Further, when the Tribunal asked the applicant to describe his wife’s deteriorating medical condition which caused him to return to Iraq on that second trip, he had difficulty in describing exactly what had happened to her. When asked by the Tribunal to explain what the change in her condition was which led him to returning, his evidence was vague; he said: the ailments, the [medical condition] has come back to her and she didn’t understand their terminology. The Tribunal noted it was his evidence that he had visited the doctor with her, yet he has not been able to explain with any precision the reason why he had to return for a second time. The applicant agreed. Similarly, he said that he also went back because his daughters had problems [specified]. When the Tribunal asked, however, what [their problem] was, he said weakness. When the Tribunal asked what the [specialist] recommended, he said he did not really know but there was a program for the girls to come back three to four times.
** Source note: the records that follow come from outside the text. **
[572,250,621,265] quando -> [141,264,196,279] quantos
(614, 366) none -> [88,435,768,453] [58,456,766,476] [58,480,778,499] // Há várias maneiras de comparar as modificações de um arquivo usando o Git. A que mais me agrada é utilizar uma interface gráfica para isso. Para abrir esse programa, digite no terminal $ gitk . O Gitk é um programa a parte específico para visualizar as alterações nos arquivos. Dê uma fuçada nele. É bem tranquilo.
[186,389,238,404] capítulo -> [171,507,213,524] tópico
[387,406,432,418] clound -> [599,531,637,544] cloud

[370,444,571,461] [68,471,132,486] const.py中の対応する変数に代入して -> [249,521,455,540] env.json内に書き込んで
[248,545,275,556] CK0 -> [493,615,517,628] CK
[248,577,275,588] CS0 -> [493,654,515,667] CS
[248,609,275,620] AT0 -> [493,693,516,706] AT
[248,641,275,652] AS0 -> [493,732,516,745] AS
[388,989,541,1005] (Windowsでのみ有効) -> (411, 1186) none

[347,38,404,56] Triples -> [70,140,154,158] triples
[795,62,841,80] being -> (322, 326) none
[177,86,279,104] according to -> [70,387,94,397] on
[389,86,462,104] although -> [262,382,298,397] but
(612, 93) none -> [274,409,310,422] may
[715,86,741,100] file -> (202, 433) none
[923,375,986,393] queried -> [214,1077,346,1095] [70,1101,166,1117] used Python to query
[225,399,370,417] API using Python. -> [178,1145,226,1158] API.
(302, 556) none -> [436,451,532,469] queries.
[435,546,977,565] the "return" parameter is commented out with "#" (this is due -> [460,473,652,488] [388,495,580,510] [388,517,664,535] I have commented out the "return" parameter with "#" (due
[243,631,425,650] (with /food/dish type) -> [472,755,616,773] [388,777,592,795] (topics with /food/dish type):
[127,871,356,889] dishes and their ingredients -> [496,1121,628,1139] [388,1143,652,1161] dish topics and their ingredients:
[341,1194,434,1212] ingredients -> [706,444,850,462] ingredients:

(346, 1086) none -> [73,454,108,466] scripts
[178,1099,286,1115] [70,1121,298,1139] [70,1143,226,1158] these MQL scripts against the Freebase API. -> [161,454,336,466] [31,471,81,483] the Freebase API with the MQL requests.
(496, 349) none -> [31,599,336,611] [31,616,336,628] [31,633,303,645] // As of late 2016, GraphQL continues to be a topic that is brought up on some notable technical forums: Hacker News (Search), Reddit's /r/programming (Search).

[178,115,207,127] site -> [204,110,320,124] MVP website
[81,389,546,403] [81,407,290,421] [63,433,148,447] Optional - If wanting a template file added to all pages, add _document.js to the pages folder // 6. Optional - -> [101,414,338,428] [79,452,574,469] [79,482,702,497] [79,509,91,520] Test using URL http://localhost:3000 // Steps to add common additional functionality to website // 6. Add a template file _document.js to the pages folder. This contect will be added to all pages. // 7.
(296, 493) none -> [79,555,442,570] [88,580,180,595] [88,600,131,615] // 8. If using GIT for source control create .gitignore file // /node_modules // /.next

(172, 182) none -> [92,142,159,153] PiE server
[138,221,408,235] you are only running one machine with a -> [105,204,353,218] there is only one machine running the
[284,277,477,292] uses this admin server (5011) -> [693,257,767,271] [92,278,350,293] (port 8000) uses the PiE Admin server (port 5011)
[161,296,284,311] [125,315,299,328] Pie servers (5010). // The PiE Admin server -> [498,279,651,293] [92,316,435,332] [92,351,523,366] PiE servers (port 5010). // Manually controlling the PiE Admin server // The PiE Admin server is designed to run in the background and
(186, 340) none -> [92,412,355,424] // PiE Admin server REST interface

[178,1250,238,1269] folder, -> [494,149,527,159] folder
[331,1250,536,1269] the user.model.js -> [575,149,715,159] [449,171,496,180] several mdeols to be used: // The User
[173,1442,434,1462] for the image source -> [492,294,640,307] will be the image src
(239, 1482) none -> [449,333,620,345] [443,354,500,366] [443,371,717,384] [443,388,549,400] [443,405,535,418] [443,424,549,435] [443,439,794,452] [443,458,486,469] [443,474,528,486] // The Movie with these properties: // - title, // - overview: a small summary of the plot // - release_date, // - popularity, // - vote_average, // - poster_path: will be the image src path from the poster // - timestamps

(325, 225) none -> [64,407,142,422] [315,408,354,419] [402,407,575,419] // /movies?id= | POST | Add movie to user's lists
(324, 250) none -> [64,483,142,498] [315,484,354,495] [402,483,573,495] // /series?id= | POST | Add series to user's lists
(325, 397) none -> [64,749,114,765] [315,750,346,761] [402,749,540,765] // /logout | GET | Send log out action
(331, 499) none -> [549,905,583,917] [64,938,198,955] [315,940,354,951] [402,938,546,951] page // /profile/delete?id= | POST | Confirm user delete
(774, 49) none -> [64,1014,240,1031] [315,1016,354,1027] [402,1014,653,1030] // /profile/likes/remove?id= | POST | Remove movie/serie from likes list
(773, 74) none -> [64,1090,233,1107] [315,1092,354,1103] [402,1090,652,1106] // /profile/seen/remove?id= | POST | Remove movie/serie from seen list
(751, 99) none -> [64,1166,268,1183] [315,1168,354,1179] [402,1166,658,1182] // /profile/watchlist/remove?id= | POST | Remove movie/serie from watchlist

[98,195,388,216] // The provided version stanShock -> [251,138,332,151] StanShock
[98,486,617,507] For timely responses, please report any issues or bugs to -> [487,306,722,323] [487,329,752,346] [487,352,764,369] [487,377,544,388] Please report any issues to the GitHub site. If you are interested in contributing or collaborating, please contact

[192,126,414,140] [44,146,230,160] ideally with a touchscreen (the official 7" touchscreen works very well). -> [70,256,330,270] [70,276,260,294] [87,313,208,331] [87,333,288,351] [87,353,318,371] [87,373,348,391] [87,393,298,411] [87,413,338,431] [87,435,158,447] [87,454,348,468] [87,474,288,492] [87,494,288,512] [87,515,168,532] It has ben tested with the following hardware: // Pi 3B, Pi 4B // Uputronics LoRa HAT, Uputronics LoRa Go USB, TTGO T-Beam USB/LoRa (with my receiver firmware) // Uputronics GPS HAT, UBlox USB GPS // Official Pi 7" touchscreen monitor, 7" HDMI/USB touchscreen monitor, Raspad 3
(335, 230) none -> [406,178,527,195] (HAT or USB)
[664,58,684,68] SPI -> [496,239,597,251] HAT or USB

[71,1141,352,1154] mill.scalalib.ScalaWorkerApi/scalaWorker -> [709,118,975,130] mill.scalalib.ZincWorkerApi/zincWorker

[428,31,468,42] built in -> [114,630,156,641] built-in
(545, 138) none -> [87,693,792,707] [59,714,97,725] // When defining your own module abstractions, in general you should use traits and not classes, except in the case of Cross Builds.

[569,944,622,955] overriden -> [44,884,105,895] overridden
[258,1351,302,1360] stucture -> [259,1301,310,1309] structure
The Tribunal is prepared to accept that his wife and daughters did have some [medical] conditions, but it is not prepared to accept that their conditions were particularly serious, given the applicant’s inability to give detailed information about their conditions (and noting that he claims to be a university-educated man). The Tribunal is prepared to accept that it must have been difficult for his wife to look after the [children], and that the applicant was concerned about his family. It considers however that his return to Iraq in these circumstances is inconsistent with his claimed particular profile of being a targeted Sunni male.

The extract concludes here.